Ben: I will categorically say that such a conclusion would be very wrong. Mrs. Van Til was indeed a major part of his life. Besides, it would be illogical to conclude that simply from the way the author chose to write the book. 



> if it was written by someone who understood the "Southern Ethos" a bit more



Lucas was a Bob Jones grad. Not Southern enough? At that point, should I say, "Whatever" ? 



> The Nevin volume was overall very good.



In my estimation, the major flaw of that book was the failure to interact with, or even mention, some of Nevin's contemporary critics. I will admit I'm biased in the other direction, as an opponent of Nevin's theology and what he tried to accomplish. For one, consult the work of J.J. Janeway.


----------



## Backwoods Presbyterian (Feb 4, 2010)

Wayne said:


> Backwoods Presbyterian said:
> 
> 
> > One got the feeling Mrs. Van Til and the immediate Van Til's were not a major part of Van Til's life (and maybe that is true).
> ...


 
As far as Dabney goes I know many people born below the Mason/Dixon that do not "get" the South.

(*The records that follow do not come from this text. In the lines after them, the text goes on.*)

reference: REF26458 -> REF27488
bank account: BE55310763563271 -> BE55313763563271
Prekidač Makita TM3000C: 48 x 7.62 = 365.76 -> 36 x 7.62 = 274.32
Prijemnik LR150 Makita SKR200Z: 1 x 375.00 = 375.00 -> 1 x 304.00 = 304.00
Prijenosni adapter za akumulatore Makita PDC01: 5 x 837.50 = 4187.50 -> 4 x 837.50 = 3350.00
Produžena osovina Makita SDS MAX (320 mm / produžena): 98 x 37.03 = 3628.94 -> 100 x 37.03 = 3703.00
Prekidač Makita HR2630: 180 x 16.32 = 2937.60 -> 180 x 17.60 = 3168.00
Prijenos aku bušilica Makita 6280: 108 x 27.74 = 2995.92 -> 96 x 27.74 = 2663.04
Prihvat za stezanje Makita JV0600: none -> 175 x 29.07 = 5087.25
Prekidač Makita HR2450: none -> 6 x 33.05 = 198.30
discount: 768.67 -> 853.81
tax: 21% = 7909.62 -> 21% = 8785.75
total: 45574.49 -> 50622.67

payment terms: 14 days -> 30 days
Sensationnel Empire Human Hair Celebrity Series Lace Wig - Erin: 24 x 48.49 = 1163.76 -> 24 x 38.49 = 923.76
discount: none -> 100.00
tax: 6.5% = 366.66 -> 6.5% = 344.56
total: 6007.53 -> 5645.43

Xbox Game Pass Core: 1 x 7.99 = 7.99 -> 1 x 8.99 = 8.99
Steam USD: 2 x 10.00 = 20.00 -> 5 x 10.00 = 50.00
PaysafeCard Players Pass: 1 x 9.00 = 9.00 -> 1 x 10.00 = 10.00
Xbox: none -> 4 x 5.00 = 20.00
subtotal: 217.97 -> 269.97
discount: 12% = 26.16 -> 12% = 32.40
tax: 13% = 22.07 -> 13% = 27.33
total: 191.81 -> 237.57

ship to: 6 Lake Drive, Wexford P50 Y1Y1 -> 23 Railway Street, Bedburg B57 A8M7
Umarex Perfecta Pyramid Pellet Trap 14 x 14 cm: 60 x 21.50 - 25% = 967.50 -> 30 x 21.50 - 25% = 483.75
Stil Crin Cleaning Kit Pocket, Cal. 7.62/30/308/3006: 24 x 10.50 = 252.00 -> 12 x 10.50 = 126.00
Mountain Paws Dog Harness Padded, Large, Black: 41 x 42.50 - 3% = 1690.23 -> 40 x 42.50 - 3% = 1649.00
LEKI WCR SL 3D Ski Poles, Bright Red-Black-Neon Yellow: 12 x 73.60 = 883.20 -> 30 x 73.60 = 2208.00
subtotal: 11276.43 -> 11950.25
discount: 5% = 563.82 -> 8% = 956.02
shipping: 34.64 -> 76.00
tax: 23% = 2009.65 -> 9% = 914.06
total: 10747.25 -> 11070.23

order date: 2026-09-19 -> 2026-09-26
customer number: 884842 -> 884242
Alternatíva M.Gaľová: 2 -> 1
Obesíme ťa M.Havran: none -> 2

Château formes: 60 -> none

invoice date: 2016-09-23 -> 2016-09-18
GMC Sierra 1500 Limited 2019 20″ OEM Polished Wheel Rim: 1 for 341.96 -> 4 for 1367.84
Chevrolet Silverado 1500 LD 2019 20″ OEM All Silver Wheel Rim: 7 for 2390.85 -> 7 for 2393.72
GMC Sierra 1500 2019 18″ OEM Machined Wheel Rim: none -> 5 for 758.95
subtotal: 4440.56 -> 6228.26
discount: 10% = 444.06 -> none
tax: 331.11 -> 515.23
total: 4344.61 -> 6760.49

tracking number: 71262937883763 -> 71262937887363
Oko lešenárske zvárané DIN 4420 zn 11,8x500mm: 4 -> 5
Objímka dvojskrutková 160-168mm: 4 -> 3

See this review done here on the PB. I am not the only one to get that vibe. 

I knew Van Til's family was very important to Van Til and they played a great role in his life, but I knew this prior to this biography. Which is why I noticed the noticeable absence of Mrs. Van Til, other than on the couple occasions he mentioned she missed Munster, IN. 

The whole book seemed disjointed and "rushed" to me, quite similar to the Nevin book in that regard.


----------



## SolaScriptura (Feb 4, 2010)

Backwoods Presbyterian said:


> As far as Dabney goes I know many people born below the Mason/Dixon that do not "get" the South. See this review done here on the PB. I am not the only one to get that vibe.



That's funny to me. If you can be from the South and, in your estimation, not "get" the South, it occurs to me that what you're calling the "Southern ethos" may in fact be something different than actual "southern ethos."


----------



## Backwoods Presbyterian (Feb 4, 2010)

SolaScriptura said:


> Backwoods Presbyterian said:
> 
> 
> > As far as Dabney goes I know many people born below the Mason/Dixon that do not "get" the South. See this review done here on the PB. I am not the only one to get that vibe.
> ...


 
Let's just say I know a lot of "self-hating" Southerners.


----------



## Wayne (Feb 4, 2010)

> Let's just say I know a lot of "self-hating" Southerners.



Kin-folk said, "Move away from there!"


----------



## Wayne (Feb 4, 2010)

> The whole book seemed disjointed and "rushed" to me, quite similar to the Nevin book in that regard.



I wrote a paper once for a professor, in which he wrote a note saying that I raised his hopes for a good conclusion and then failed to deliver. And in that instance, it was precisely that--it was rushed and I lacked the time to put it together properly. From what little I've written thus far, I have new appreciation for those who write well, write with few errors and write with frequency. It becomes akin to being able to play some immense musical composition with no visible errors.


----------